Le groupe Armani a confirmé aujourd’hui son décès paisible à son domicile, entouré de sa famille et de ses proches. Pendant des décennies, Armani, affectueusement surnommé « Re Giorgio » (le Roi Georges), a été le cœur créatif et commercial de sa marque, impliqué dans tous les aspects de sa vie, du design au stylisme des défilés. Jusque dans ses derniers jours, il est resté profondément attaché à son travail.
Armani a révolutionné la mode masculine et redéfini le luxe grâce à sa coupe déstructurée et à son esthétique minimaliste, créant une mode d’une sophistication intemporelle. Sous sa direction, l’empire Armani s’est étendu à la beauté, à l’hôtellerie, aux accessoires et à l’art de vivre, devenant une entreprise pesant entre 2 et 3 milliards de dollars.
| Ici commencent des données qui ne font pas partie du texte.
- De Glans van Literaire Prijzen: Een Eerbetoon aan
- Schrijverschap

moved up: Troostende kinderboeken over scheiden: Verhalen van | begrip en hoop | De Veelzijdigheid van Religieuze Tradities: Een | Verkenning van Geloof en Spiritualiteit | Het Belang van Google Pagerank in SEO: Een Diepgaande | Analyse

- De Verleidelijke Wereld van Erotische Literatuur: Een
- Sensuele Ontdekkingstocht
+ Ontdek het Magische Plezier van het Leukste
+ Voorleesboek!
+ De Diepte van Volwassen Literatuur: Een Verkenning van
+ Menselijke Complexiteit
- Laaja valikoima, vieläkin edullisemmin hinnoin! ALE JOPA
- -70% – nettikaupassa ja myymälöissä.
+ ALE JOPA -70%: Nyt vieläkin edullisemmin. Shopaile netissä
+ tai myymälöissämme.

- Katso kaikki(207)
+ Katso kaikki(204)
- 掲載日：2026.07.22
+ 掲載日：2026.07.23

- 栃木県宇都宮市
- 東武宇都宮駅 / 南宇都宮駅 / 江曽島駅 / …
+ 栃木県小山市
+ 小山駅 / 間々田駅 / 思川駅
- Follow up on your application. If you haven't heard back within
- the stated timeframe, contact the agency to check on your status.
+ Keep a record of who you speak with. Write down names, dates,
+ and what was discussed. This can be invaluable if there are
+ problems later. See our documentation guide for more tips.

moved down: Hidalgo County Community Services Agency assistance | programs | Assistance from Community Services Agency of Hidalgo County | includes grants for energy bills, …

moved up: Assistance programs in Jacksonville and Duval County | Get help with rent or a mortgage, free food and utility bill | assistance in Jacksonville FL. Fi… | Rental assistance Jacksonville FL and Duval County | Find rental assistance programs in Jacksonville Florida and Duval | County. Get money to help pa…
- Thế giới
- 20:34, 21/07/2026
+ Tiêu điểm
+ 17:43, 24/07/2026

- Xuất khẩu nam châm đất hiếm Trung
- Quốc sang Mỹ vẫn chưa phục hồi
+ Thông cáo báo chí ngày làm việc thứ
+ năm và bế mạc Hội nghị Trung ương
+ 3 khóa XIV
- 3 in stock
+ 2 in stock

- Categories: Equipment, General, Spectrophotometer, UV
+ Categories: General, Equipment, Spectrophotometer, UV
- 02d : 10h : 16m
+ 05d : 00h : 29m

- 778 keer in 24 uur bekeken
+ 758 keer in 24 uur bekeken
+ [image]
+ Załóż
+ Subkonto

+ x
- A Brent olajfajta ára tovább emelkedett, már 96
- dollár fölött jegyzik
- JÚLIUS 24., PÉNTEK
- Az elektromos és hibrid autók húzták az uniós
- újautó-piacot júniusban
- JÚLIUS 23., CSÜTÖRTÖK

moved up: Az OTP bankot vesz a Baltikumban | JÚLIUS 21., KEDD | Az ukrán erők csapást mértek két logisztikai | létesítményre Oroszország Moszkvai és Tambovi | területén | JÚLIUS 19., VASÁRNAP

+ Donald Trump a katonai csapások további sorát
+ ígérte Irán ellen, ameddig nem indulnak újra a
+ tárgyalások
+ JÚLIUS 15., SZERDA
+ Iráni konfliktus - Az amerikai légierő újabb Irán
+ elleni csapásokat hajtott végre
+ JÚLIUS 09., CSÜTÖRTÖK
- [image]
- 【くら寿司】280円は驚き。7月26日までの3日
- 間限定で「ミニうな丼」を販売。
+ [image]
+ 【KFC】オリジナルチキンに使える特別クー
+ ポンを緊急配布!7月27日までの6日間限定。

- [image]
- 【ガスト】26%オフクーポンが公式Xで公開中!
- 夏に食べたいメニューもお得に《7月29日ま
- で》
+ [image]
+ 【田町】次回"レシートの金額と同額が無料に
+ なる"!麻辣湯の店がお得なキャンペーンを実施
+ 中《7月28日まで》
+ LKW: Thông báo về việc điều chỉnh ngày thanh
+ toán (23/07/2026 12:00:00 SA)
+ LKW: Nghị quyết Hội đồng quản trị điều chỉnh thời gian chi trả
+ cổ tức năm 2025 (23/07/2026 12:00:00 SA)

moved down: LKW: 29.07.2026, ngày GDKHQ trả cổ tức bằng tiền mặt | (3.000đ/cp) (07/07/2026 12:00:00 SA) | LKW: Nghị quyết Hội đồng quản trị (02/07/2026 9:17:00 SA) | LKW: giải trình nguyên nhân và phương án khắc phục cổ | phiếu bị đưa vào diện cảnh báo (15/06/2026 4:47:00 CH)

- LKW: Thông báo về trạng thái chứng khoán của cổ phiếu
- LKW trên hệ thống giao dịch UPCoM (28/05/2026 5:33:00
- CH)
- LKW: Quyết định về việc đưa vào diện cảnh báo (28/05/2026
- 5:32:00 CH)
Son influence a dépassé les podiums. Les hommages ont immédiatement afflué. La Première ministre italienne, Giorgia Meloni, l’a salué comme « un symbole du meilleur de l’Italie », tandis que d’autres créateurs et célébrités lui ont exprimé leur tristesse et leur admiration.
Une exposition publique aura lieu les 6 et 7 septembre à l’Armani/Teatro de Milan, suivie de funérailles privées conformément à ses souhaits.
L’héritage au-delà de la mode
- La silhouette révolutionnaire d’Armani, avec ses coupes souples et ses costumes puissants, a été lancée avec American Gigolo et a remodelé les tenues professionnelles pour hommes et femmes.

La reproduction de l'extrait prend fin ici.